• **Task instructions**:
Write out every record below exactly as it appears, omitting the pictures.

########

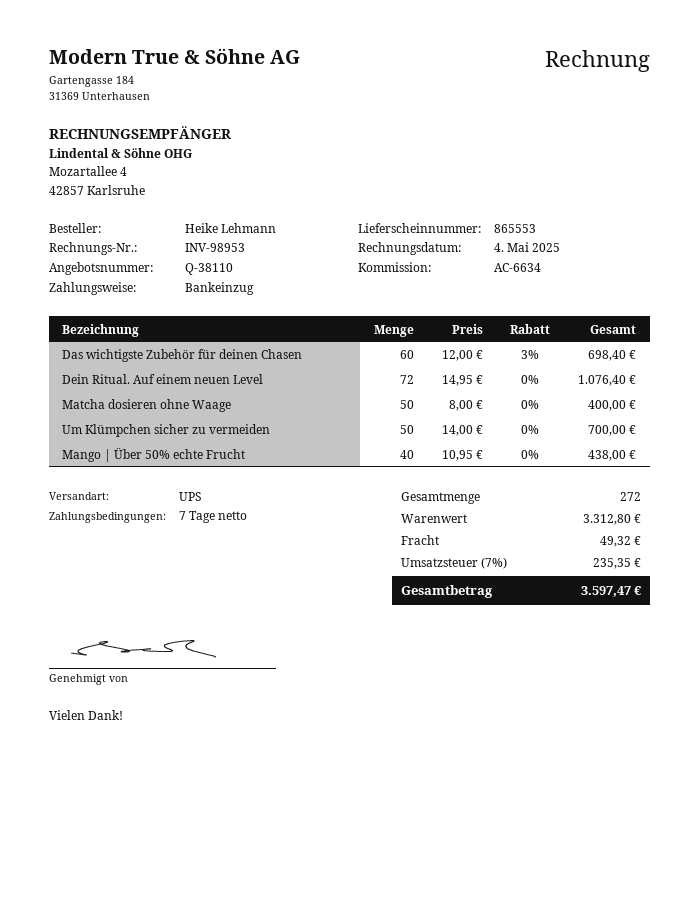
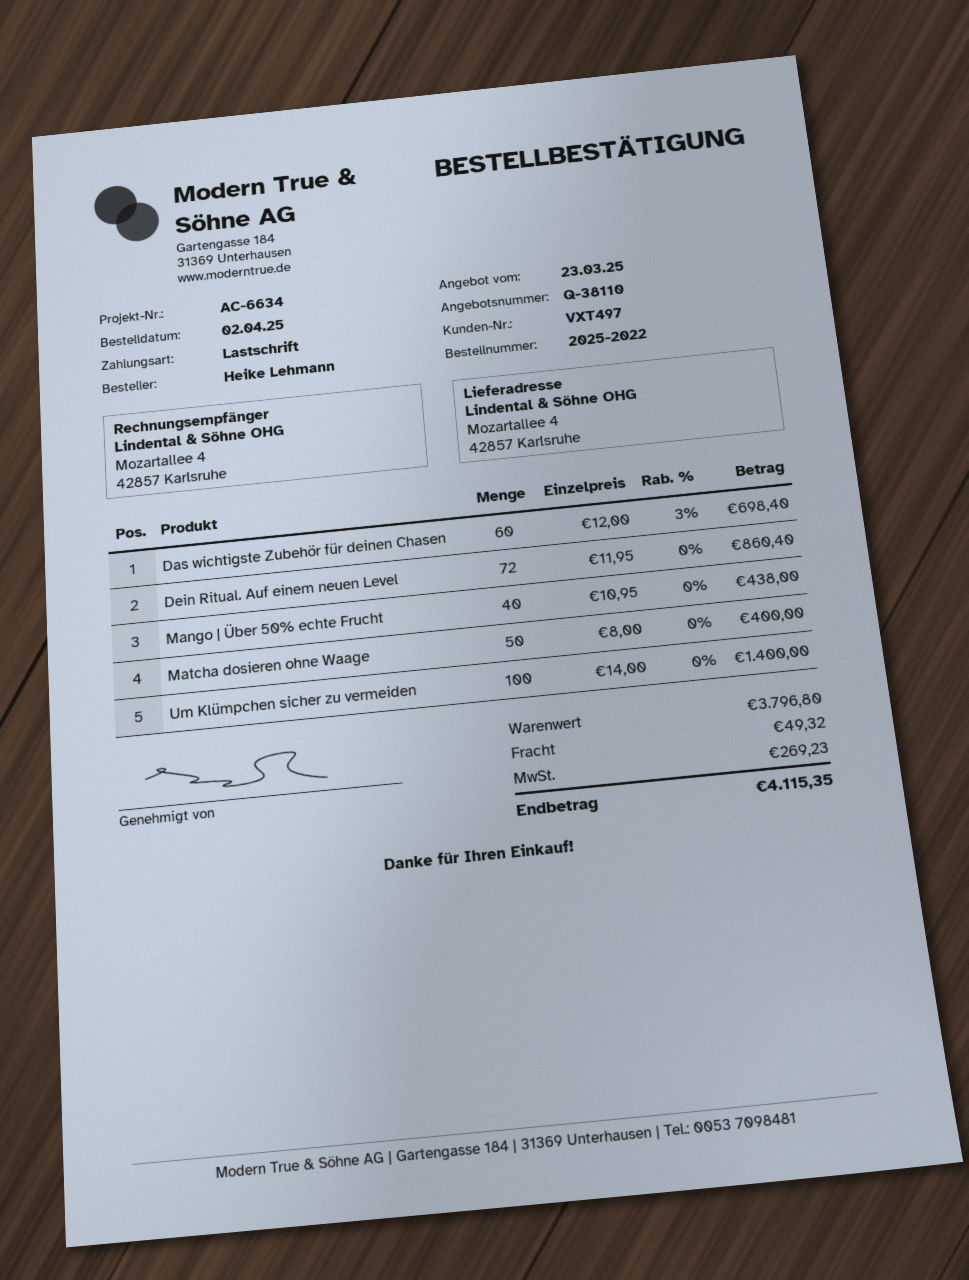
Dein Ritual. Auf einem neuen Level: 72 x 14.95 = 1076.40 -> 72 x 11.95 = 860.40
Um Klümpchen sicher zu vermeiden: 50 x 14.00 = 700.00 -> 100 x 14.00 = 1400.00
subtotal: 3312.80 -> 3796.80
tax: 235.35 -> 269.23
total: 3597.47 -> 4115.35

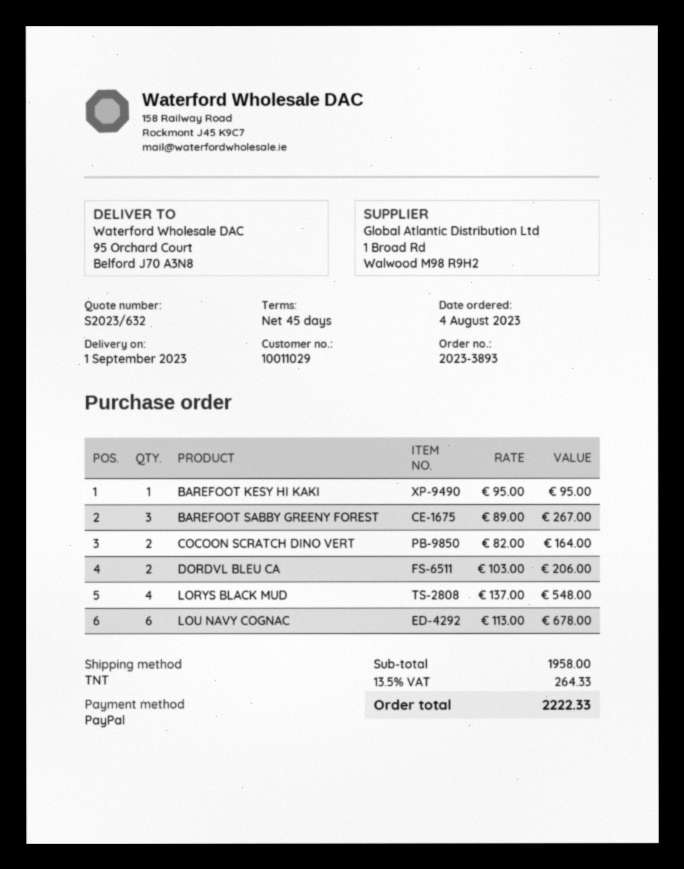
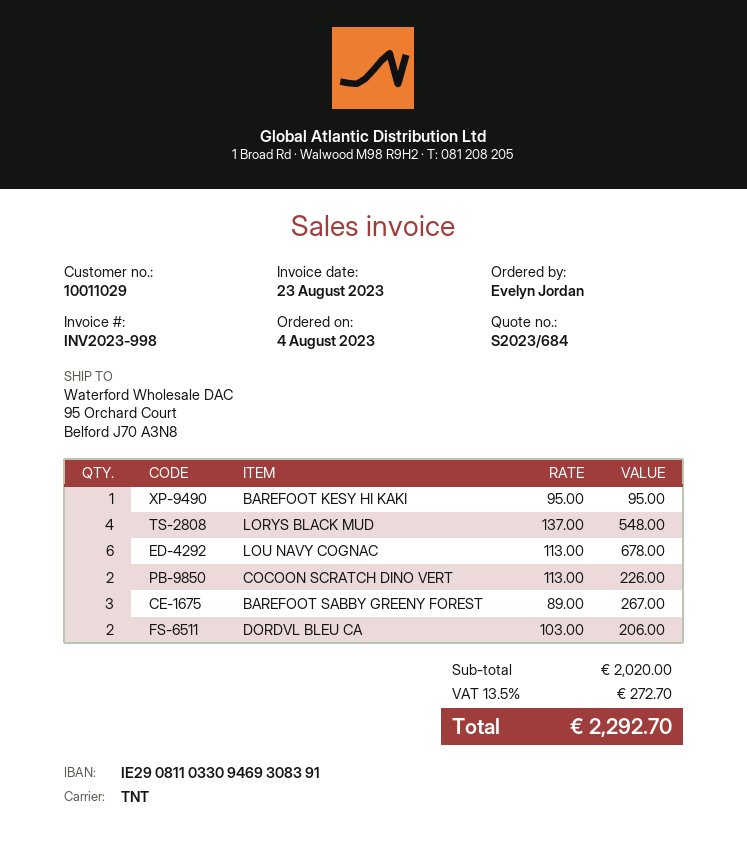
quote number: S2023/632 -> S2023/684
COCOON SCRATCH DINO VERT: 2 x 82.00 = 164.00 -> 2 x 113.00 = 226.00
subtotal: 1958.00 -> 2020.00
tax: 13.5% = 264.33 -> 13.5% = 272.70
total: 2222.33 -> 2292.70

########

• **Exercise answer**:
Dein Ritual. Auf einem neuen Level: 72 x 14.95 = 1076.40 -> 72 x 11.95 = 860.40
Um Klümpchen sicher zu vermeiden: 50 x 14.00 = 700.00 -> 100 x 14.00 = 1400.00
subtotal: 3312.80 -> 3796.80
tax: 235.35 -> 269.23
total: 3597.47 -> 4115.35

quote number: S2023/632 -> S2023/684
COCOON SCRATCH DINO VERT: 2 x 82.00 = 164.00 -> 2 x 113.00 = 226.00
subtotal: 1958.00 -> 2020.00
tax: 13.5% = 264.33 -> 13.5% = 272.70
total: 2222.33 -> 2292.70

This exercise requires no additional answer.